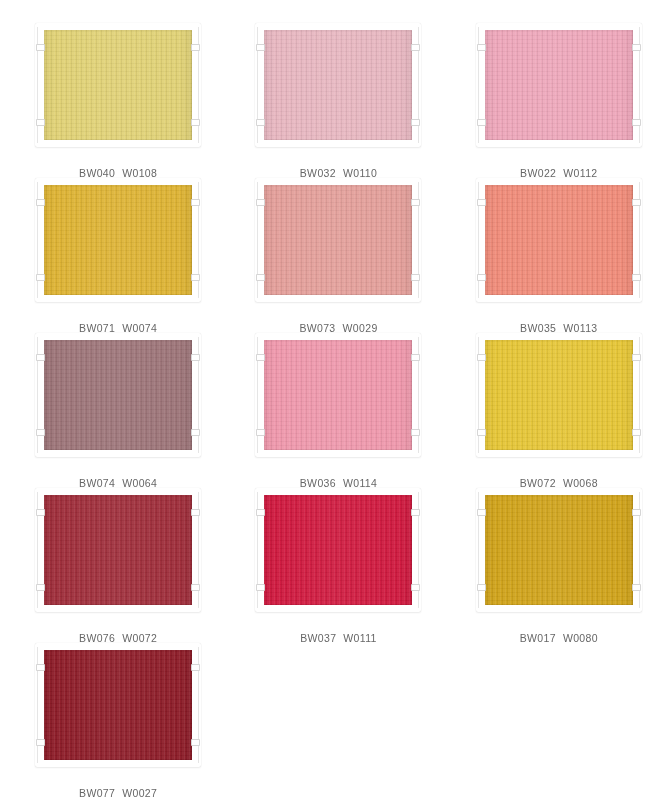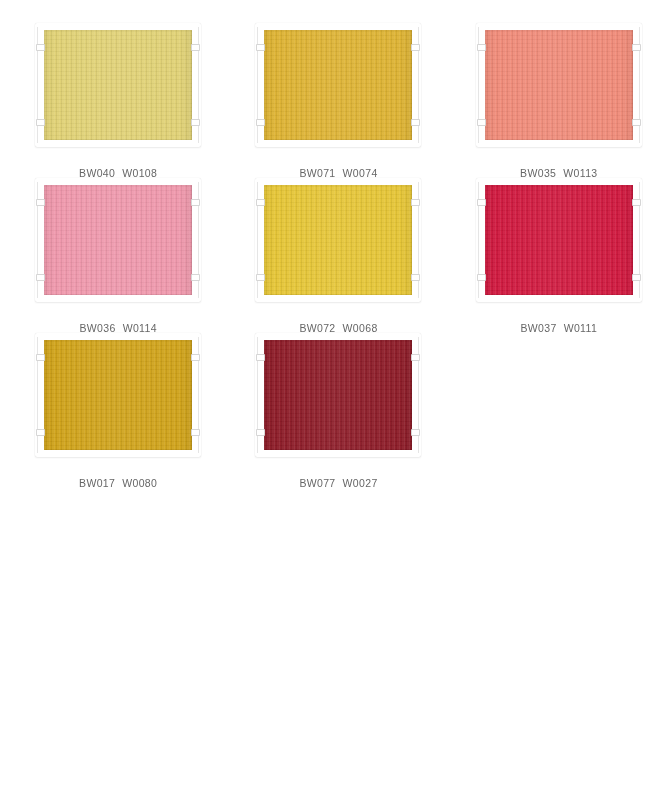--- a/index.html
+++ b/index.html
@@ -153,56 +153,111 @@
         </div>
         <div class="swatch-label"><span>BW040</span><span class="code-sep"></span><span>W0108</span></div>
       </div>
       <div class="swatch-cell">
         <div class="card">
           <div class="card-board"></div>
           <div class="notch tl"></div>
           <div class="notch bl"></div>
           <div class="notch tr"></div>
           <div class="notch br"></div>
+          <div class="fabric" style="background-color: rgb(231, 182, 192);"></div>
+        </div>
+        <div class="swatch-label"><span>BW032</span><span class="code-sep"></span><span>W0110</span></div>
+      </div>
+      <div class="swatch-cell">
+        <div class="card">
+          <div class="card-board"></div>
+          <div class="notch tl"></div>
+          <div class="notch bl"></div>
+          <div class="notch tr"></div>
+          <div class="notch br"></div>
+          <div class="fabric" style="background-color: rgb(238, 166, 186);"></div>
+        </div>
+        <div class="swatch-label"><span>BW022</span><span class="code-sep"></span><span>W0112</span></div>
+      </div>
+      <div class="swatch-cell">
+        <div class="card">
+          <div class="card-board"></div>
+          <div class="notch tl"></div>
+          <div class="notch bl"></div>
+          <div class="notch tr"></div>
+          <div class="notch br"></div>
           <div class="fabric" style="background-color: rgb(221, 178, 49);"></div>
         </div>
         <div class="swatch-label"><span>BW071</span><span class="code-sep"></span><span>W0074</span></div>
       </div>
       <div class="swatch-cell">
         <div class="card">
           <div class="card-board"></div>
           <div class="notch tl"></div>
           <div class="notch bl"></div>
           <div class="notch tr"></div>
           <div class="notch br"></div>
+          <div class="fabric" style="background-color: rgb(227, 158, 153);"></div>
+        </div>
+        <div class="swatch-label"><span>BW073</span><span class="code-sep"></span><span>W0029</span></div>
+      </div>
+      <div class="swatch-cell">
+        <div class="card">
+          <div class="card-board"></div>
+          <div class="notch tl"></div>
+          <div class="notch bl"></div>
+          <div class="notch tr"></div>
+          <div class="notch br"></div>
           <div class="fabric" style="background-color: rgb(240, 138, 120);"></div>
         </div>
         <div class="swatch-label"><span>BW035</span><span class="code-sep"></span><span>W0113</span></div>
       </div>
       <div class="swatch-cell">
         <div class="card">
           <div class="card-board"></div>
           <div class="notch tl"></div>
           <div class="notch bl"></div>
           <div class="notch tr"></div>
           <div class="notch br"></div>
+          <div class="fabric" style="background-color: rgb(156, 115, 119);"></div>
+        </div>
+        <div class="swatch-label"><span>BW074</span><span class="code-sep"></span><span>W0064</span></div>
+      </div>
+      <div class="swatch-cell">
+        <div class="card">
+          <div class="card-board"></div>
+          <div class="notch tl"></div>
+          <div class="notch bl"></div>
+          <div class="notch tr"></div>
+          <div class="notch br"></div>
           <div class="fabric" style="background-color: rgb(239, 151, 171);"></div>
         </div>
         <div class="swatch-label"><span>BW036</span><span class="code-sep"></span><span>W0114</span></div>
       </div>
       <div class="swatch-cell">
         <div class="card">
           <div class="card-board"></div>
           <div class="notch tl"></div>
           <div class="notch bl"></div>
           <div class="notch tr"></div>
           <div class="notch br"></div>
           <div class="fabric" style="background-color: rgb(229, 197, 52);"></div>
         </div>
         <div class="swatch-label"><span>BW072</span><span class="code-sep"></span><span>W0068</span></div>
+      </div>
+      <div class="swatch-cell">
+        <div class="card">
+          <div class="card-board"></div>
+          <div class="notch tl"></div>
+          <div class="notch bl"></div>
+          <div class="notch tr"></div>
+          <div class="notch br"></div>
+          <div class="fabric" style="background-color: rgb(158, 43, 56);"></div>
+        </div>
+        <div class="swatch-label"><span>BW076</span><span class="code-sep"></span><span>W0072</span></div>
       </div>
       <div class="swatch-cell">
         <div class="card">
           <div class="card-board"></div>
           <div class="notch tl"></div>
           <div class="notch bl"></div>
           <div class="notch tr"></div>
           <div class="notch br"></div>
           <div class="fabric" style="background-color: rgb(207, 23, 61);"></div>
         </div>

··········

**Task statement:** If a line of the listing above contains "label", pick it out and copy it.

**Exercise answer:**
         <div class="swatch-label"><span>BW040</span><span class="code-sep"></span><span>W0108</span></div>
+        <div class="swatch-label"><span>BW032</span><span class="code-sep"></span><span>W0110</span></div>
+        <div class="swatch-label"><span>BW022</span><span class="code-sep"></span><span>W0112</span></div>
         <div class="swatch-label"><span>BW071</span><span class="code-sep"></span><span>W0074</span></div>
+        <div class="swatch-label"><span>BW073</span><span class="code-sep"></span><span>W0029</span></div>
         <div class="swatch-label"><span>BW035</span><span class="code-sep"></span><span>W0113</span></div>
+        <div class="swatch-label"><span>BW074</span><span class="code-sep"></span><span>W0064</span></div>
         <div class="swatch-label"><span>BW036</span><span class="code-sep"></span><span>W0114</span></div>
         <div class="swatch-label"><span>BW072</span><span class="code-sep"></span><span>W0068</span></div>
+        <div class="swatch-label"><span>BW076</span><span class="code-sep"></span><span>W0072</span></div>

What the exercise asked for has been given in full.